The actuator comprises a prismatic bar 28 (square), which is arranged parallel to a spindle 29, which is provided with a thread. This thread is intended for receiving the balls of a commercially available recirculating ball screw (not represented). Fitted on the recirculating ball screw, i.e. on the nut which cannot move in the axial direction of the cutter shafts, is a worm wheel, (not represented) into which the worm of a worm drive engages. If an infeed motion is then to be performed, the corresponding signal b is sent from the control means 24 into a stepping motor in the infeed apparatus 23, which begins to rotate and consequently rotates the worm, which acts on the worm wheel, which moves the balls of the nut of the recirculating ball screw, causing movement in the axial direction of the recirculating ball screw and consequently also of the prismatic rod 28 and the cutter shaft 2 fixedly connected to it. Inadvertent displacement is prevented by the self-locking of the worm gear mechanism. The travel is monitored only by counting the steps of the stepping motor. With a known transformation of the gear mechanism involved, the displacement travel per step of the motor is also known. This default value is stored in the control means 24.
The actuator, as a prismatic bar 28, is connected to the sliding coupling 21, 22 in such a way that, when it is actuated, the sliding coupling 21, 22 exerts a longitudinal displacing motion on the bush 11.
As indicated in FIG. 1 by the cross-hatching of the surface of the bush 11 and in FIG. 2 by the circumferential layer 19, the bush surface, in particular where it could come into contact with the metal of the frame 7, is to be provided with an electrical insulating material of an adequate resistance value of at least one, in particular more than one, megohm. In addition, there is also provided in the actuator of the infeed-motion means 23 an insulating plate 20, which is likewise intended to have the above minimum resistance value in the material and preferably consists of a suitable plastic. The resistance material may in principle be any suitable coating etc., but it may advantageously also be a ceramic layer, preferably a glass-ceramic or oxide-ceramic layer, which has in addition to the good insulating effect also the advantage of reducing wear during the displacing operation.
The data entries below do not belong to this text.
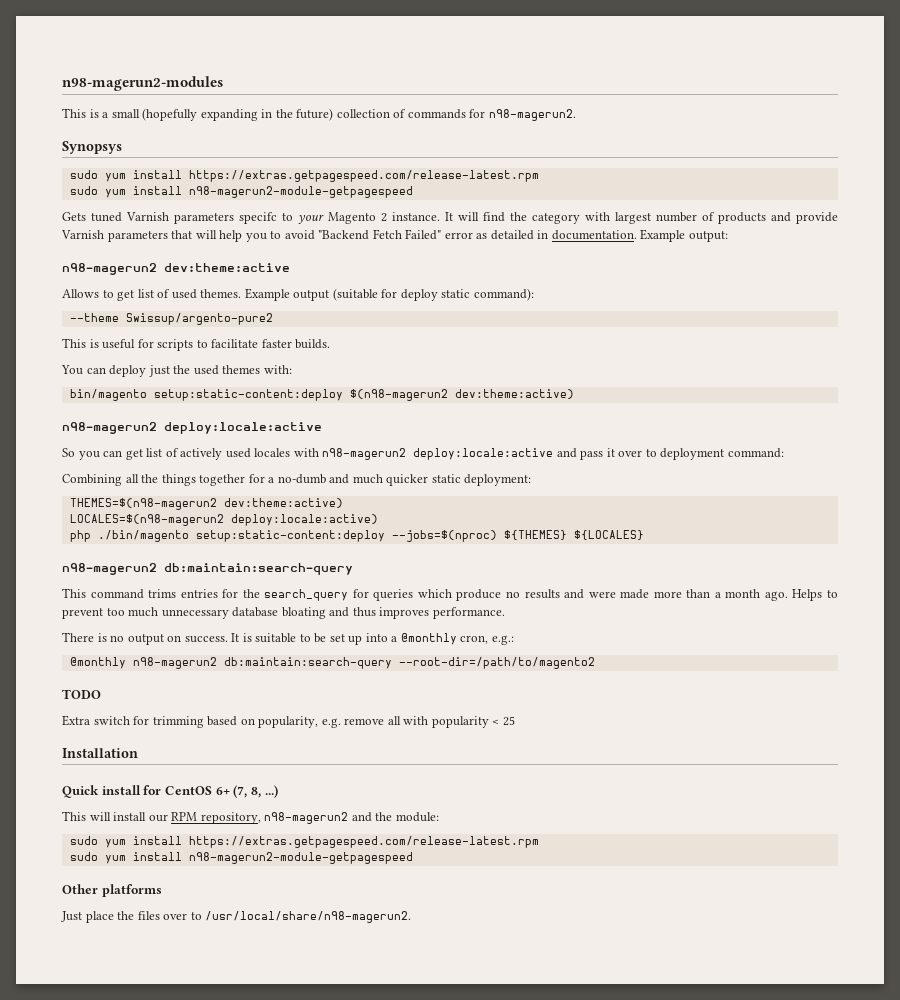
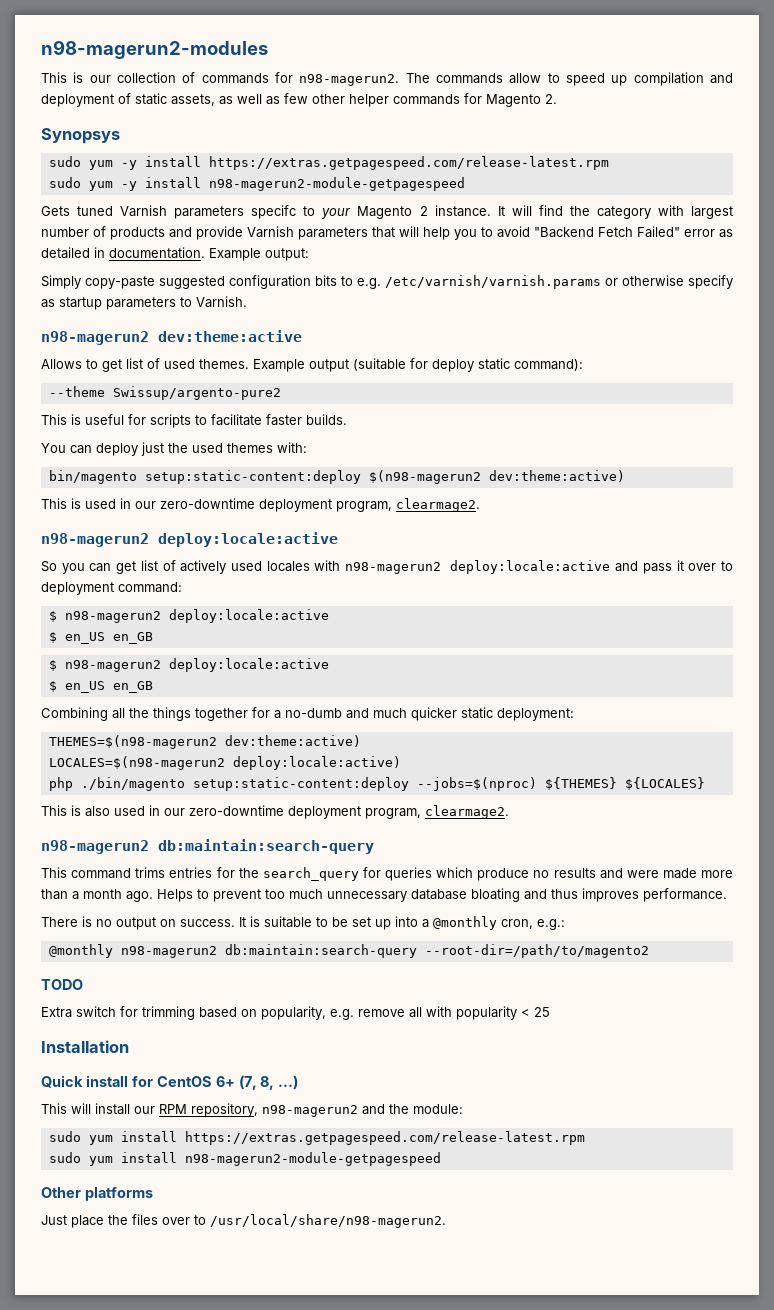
- This is a small (hopefully expanding in the future) collection of commands for n98-magerun2.
+ This is our collection of commands for n98-magerun2. The commands allow to speed up compilation and deployment of static assets, as well as few other helper commands for Magento 2.
  Synopsys
- sudo yum install https://extras.getpagespeed.com/release-latest.rpm
- sudo yum install n98-magerun2-module-getpagespeed
+ sudo yum -y install https://extras.getpagespeed.com/release-latest.rpm
+ sudo yum -y install n98-magerun2-module-getpagespeed
+ Simply copy-paste suggested configuration bits to e.g. /etc/varnish/varnish.params or otherwise specify as startup parameters to Varnish.
+ This is used in our zero-downtime deployment program, clearmage2.
  So you can get list of actively used locales with n98-magerun2 deploy:locale:active and pass it over to deployment command:
+ $ n98-magerun2 deploy:locale:active
+ $ en_US en_GB
+ $ n98-magerun2 deploy:locale:active
+ $ en_US en_GB
+ This is also used in our zero-downtime deployment program, clearmage2.

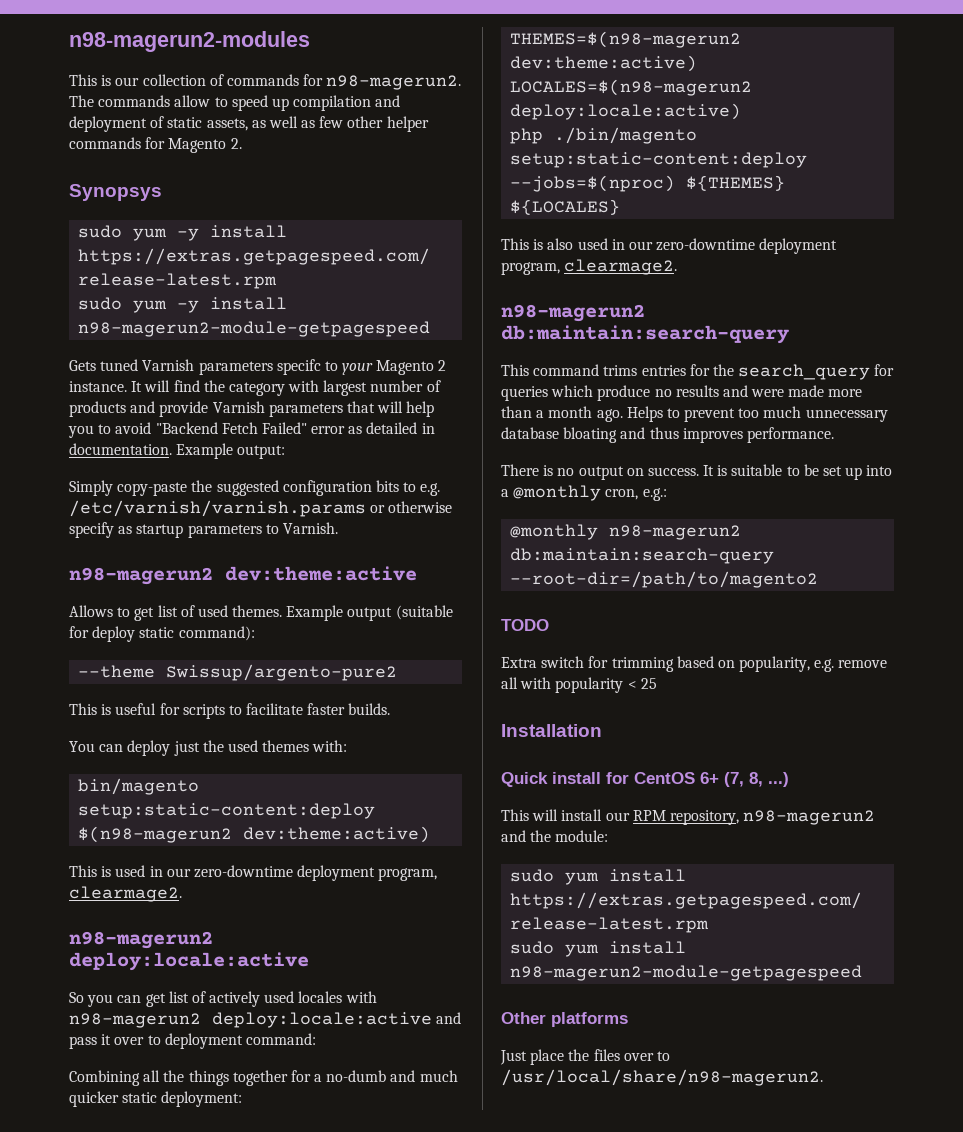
- Simply copy-paste suggested configuration bits to e.g. /etc/varnish/varnish.params or otherwise specify as startup parameters to Varnish.
+ Simply copy-paste the suggested configuration bits to e.g. /etc/varnish/varnish.params or otherwise specify as startup parameters to Varnish.
  So you can get list of actively used locales with n98-magerun2 deploy:locale:active and pass it over to deployment command:
- $ n98-magerun2 deploy:locale:active
- $ en_US en_GB
- $ n98-magerun2 deploy:locale:active
- $ en_US en_GB

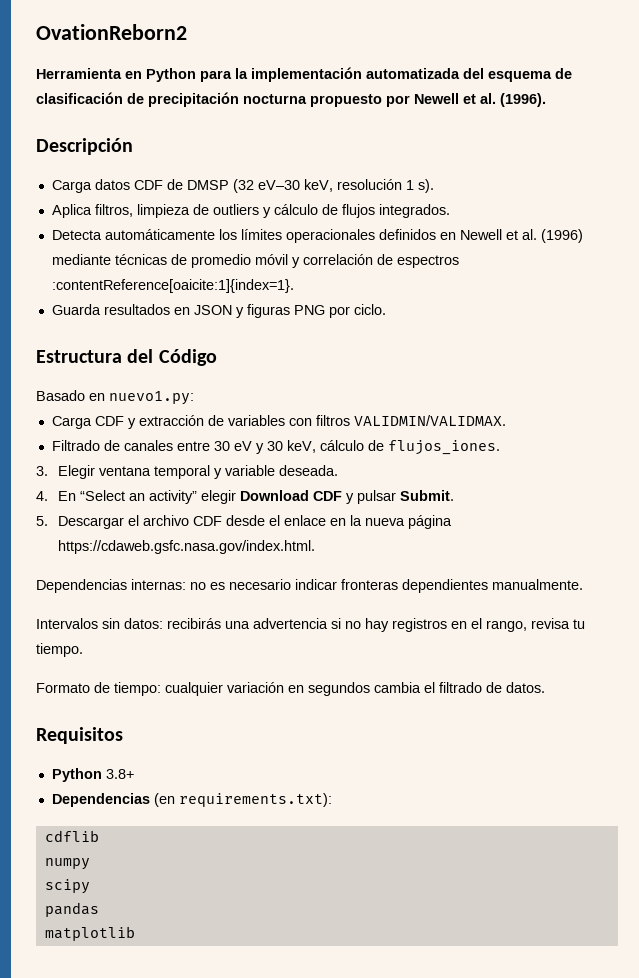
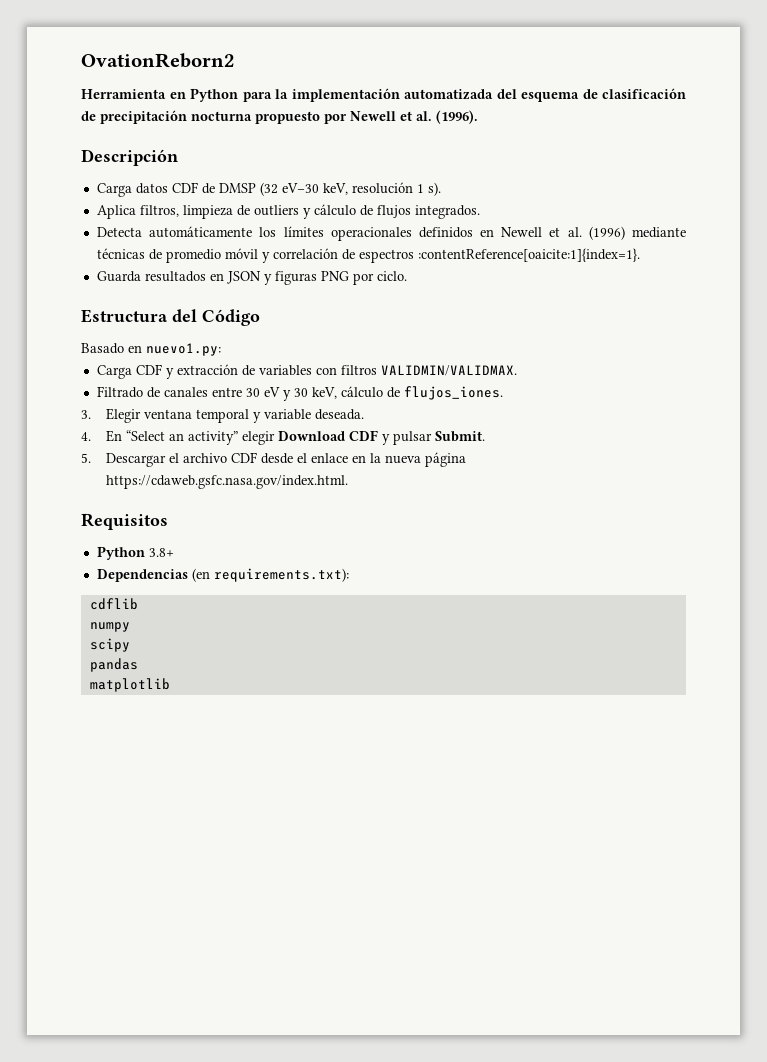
- Dependencias internas: no es necesario indicar fronteras dependientes manualmente.
- Intervalos sin datos: recibirás una advertencia si no hay registros en el rango, revisa tu tiempo.
- Formato de tiempo: cualquier variación en segundos cambia el filtrado de datos.

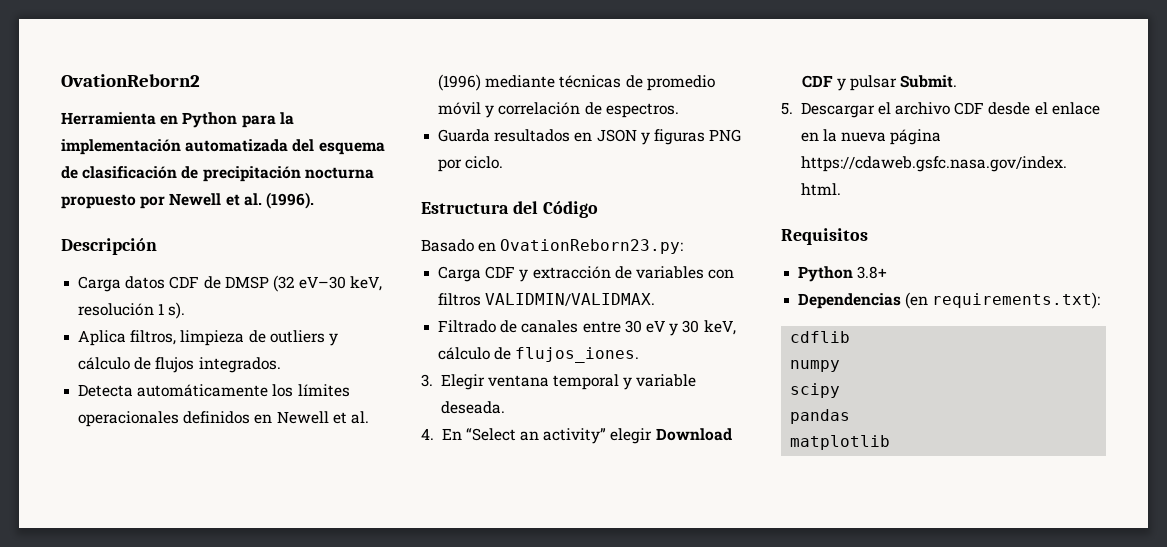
- Detecta automáticamente los límites operacionales definidos en Newell et al. (1996) mediante técnicas de promedio móvil y correlación de espectros :contentReference[oaicite:1]{index=1}.
+ Detecta automáticamente los límites operacionales definidos en Newell et al. (1996) mediante técnicas de promedio móvil y correlación de espectros.
- Basado en nuevo1.py:
+ Basado en OvationReborn23.py:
By this insulation of the two cutter shafts 2 and 3 with respect to each other, the point of contact of the displaced lower cutter or cutters 4 with the upper cutter or cutters 5 can be accurately detected surprisingly simply if metal parts of the cutter shafts 2 and 3 are connected to one another via an electrical circuit (one cable connected to the bearing 8b, symbolized by a connection point on the shaft 2, the other to the frame 7, symbolized by the short-circuit detector 25). In FIG. 2, the connection lines to the short-circuit detector 25 and to the control means 24 may be connected, as indicated, at the screws 30, 31, in other words upstream and downstream of the insulating plate 20. The short-circuit switch 25 represents the short-circuit detector means. By a start signal x, the infeed-motion means 23 for displacement actuation of the bush 11 is switched on. If the short-circuit switch 25 is closed, the control means 24 receives a signal a and generates an initiating and infeed-distance control signal b, which is fed to the infeed-motion means 23 and is executed by the latter as an operation. The electrical zero-point detection of the automatic infeed achieves the effect that the zero point is set more accurately.
This function is ensured as follows. The ceramic coating 19 of the bush 11, which bears the lower cutter mounting 8b, provides an electrical insulation of the two cutter shafts 2, 3 from each other. The upper cutters 5 on the upper cutter shaft 3 are electrically connected by the metallic contact of the upper cutters 5 with the upper cutter holders (sleeves), the latter are electrically connected by the metallic contact with the shaft 3 and the latter is electrically connected via the balls of the bearing shells and the bearing shells 8b are electrically connected with the frame 7 and consequently with the cutting installation. The lower cutter shaft 2 is on the one hand electrically insulated by the ceramic coating 19 with respect to the cutter box frame 7 and the metallic part of the ceramic-coated bush 11 with a screwed-on cable is connected to the short-circuit detector 25 and to the separating-machine control means 24 and the latter is connected to the ground of the cutting installation. If the infeed motion of the infeed-motion means 23 then begins, the resistance owing to the electrical insulation is very great (for example 1 megohm or greater, see above); there is no contact. As soon as the first upper and lower cutters 5, 4 touch, the contact is closed and the resistance becomes virtually zero. With this contact, the distance is reset to zero by means of the short-circuit signal a of the cutter infeed of the control means 24, and the defined infeed, for example 0.2 mm, by a signal b can begin.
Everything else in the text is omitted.